Foto: Marcelo Freitas
Primeiro
dia de aula em uma turma do curso de psicologia da Universidade
Tiradentes, em Aracaju (SE), uma professora se apresenta e começa a
contar uma história para os alunos sobre uma criança que morava na rua.
Quase todos na sala se emocionam e ela finaliza com “a menina da
história sou eu”. O relato ouvido por esses alunos na última terça-feira
(20) foi feito pela professora Marta Barreto de Souza, 44, ex-moradora
de rua que aos dois anos de idade foi encontrada por um jovem enquanto
mendigava. Hoje, formada em serviço social e psicologia, leciona em três
cursos universitários e está concluindo um mestrado em educação. A vida
de Marta começou a mudar quando foi encontrada por Miguel José de
Souza. O jovem de 17 anos foi fazer compras no mercado municipal de
Aracaju quando presenciou uma cena chocante. Uma senhora sentada,
aparentemente dormindo, tinha um recém-nascido ao lado e uma criança,
com aproximadamente dois anos e meio, brincando na lama. “Eu brincava na
lama, mas ele não conseguia entender porque essa criança continuava
rindo o tempo todo e isso chamou a atenção dele, como ele mesmo me
contou depois”, lembra a professora.
Miguel
se aproximou e perguntou se a menina estava com fome e comprou para ela
um picolé. Após um período de conversa com a criança, o jovem se deu
conta que a mulher estava morta. Uma outra mulher ao perceber algo
estranho se aproximou e disse para Miguel: “se você levar a menina eu
levo o menino (recém-nascido)”, teria dito. A partir deste momento, a
professora nunca mais viu seu irmão ou irmã. Decidido a salvar a vida da
criança, Miguel levou a menina para casa. Mas quando precisou servir no
Exército, sua mãe, que já criava nove filhos, deixou a menina com uma
vizinha. O tempo na nova moradia foi curto, a vizinha perdeu o marido e
resolveu voltar para o Rio de Janeiro e deixou Marta em um
orfanato. Enquanto morava no orfanato, Marta fez curso técnico de
enfermagem, que a ajudou a conseguir um emprego que custeou a primeira
formação de nível superior. “Trabalhava e custeava a faculdade de
Serviço Social”, lembra. Marta não parou mais, em seguida fez duas
especializações e depois fez o curso de psicologia e está concluindo o
mestrado em educação.
“Eu
não via nada como barreira. Você não pode se tratar como coitadinha
(por morar em um orfanato).

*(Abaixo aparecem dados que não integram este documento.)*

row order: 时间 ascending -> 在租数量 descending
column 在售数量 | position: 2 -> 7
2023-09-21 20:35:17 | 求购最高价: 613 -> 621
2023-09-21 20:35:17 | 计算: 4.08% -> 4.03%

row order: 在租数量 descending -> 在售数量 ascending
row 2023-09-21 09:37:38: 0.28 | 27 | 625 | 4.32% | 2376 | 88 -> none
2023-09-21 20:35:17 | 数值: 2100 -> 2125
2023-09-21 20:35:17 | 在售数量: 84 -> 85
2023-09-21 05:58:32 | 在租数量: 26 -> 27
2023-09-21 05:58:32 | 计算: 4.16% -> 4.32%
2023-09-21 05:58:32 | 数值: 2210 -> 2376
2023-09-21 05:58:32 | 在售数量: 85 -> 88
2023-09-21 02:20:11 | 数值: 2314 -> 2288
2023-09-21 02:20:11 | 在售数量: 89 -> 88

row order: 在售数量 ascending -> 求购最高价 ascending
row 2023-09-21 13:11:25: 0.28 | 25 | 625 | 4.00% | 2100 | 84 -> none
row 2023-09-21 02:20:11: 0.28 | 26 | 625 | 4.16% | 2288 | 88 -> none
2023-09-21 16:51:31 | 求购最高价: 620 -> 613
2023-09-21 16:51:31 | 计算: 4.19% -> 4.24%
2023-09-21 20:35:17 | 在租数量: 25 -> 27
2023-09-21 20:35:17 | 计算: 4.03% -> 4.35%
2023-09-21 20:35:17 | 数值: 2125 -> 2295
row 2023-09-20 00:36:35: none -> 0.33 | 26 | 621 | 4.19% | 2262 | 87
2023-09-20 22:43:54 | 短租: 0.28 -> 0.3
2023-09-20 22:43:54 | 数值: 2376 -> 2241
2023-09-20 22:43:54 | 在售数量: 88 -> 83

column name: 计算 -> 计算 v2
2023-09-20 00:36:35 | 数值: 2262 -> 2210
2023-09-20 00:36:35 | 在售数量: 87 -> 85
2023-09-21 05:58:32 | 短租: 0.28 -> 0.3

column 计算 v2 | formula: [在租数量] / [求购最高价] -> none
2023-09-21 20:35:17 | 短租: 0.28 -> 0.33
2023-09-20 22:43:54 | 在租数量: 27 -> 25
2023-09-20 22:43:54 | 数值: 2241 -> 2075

Eu via isso como uma possibilidade de
crescimento. Eu tive muita dificuldade dentro da universidade. A minha
superação era de que eu precisava está, no mínimo, dentro da média. Eu
estava aquém da média então comecei a devorar os livros”, destacou. Do
orfanato, a professora carrega com ela o sentimento de igualdade e o
ensinamento que todos tem que fazer parte de suas próprias mudanças. Ao
longo de oito anos, Miguel deixou o Exército, mas teria perdido o
contato com a criança que ele ajudou. “A informação passada pela mãe
dele é que a vizinha teria me levado para o Rio de Janeiro. Nunca dizia
onde realmente eu estava”, ressaltou a professora. Determinado, a
encontrar sua “filha”, Miguel conseguiu reencontrá-la oito anos depois
quando a mesma tinha 12 anos, porém a receptividade não foi a que ele
esperava. “Conversou comigo e acabei rejeitando ele inicialmente, porque
até então não lembrava dele”, disse a professora. O rapaz foi embora e
um novo reencontro aconteceu há cerca de oito anos.
Para
surpresa dela, no primeiro dia das crianças que passaram juntos, Miguel
lhe entregou a nova certidão de nascimento, na qual constava como pai
Miguel José de Souza. Além disso “ganhou” mais quatro irmãos. Marta
disse que gostaria de saber qual o destino que levou seu irmão ou irmã,
que até já tentou descobrir sem êxito. Em alguns lampejos da memória, a
professora diz recordar apenas que “colocavam moedas em minhas mãos e eu
achava engraçado. São lembranças muito vagas. Não sei de onde realmente
eu vim. As melhores lembranças que eu tenho é do orfanato”, disse
ela. Há três anos Marta aguarda na lista de espera para adotar uma
criança e como se tornou uma rotina na vida dela, um sonho não tão
distante buscar um doutorado. “A vida é difícil para qualquer pessoa.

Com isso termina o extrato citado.